- Opening Delimiter -

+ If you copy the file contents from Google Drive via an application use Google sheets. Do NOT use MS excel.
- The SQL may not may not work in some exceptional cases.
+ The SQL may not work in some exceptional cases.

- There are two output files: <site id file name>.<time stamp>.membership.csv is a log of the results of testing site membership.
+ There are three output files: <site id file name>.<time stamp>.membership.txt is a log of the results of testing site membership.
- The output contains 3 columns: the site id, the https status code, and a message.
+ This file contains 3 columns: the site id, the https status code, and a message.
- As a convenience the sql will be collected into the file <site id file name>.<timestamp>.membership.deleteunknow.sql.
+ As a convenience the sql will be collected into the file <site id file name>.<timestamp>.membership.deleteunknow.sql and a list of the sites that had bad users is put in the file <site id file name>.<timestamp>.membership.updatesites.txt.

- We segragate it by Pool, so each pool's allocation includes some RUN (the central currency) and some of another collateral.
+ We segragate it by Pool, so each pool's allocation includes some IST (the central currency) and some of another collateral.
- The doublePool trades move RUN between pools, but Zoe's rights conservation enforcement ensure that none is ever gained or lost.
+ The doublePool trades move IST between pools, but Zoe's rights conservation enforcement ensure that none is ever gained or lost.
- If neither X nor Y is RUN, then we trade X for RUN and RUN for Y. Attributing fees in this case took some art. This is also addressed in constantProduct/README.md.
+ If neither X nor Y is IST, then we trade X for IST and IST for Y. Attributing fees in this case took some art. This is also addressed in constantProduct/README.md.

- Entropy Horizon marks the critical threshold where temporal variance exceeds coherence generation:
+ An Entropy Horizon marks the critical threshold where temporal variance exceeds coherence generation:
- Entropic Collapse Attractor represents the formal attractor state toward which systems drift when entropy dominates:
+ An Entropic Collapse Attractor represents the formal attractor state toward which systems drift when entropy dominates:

- Closing Delimiter -

WHAT YOU WILL DO: Pull from the data each line where the string "between" turns up.

RESPONSE AREA:
- The doublePool trades move RUN between pools, but Zoe's rights conservation enforcement ensure that none is ever gained or lost.
+ The doublePool trades move IST between pools, but Zoe's rights conservation enforcement ensure that none is ever gained or lost.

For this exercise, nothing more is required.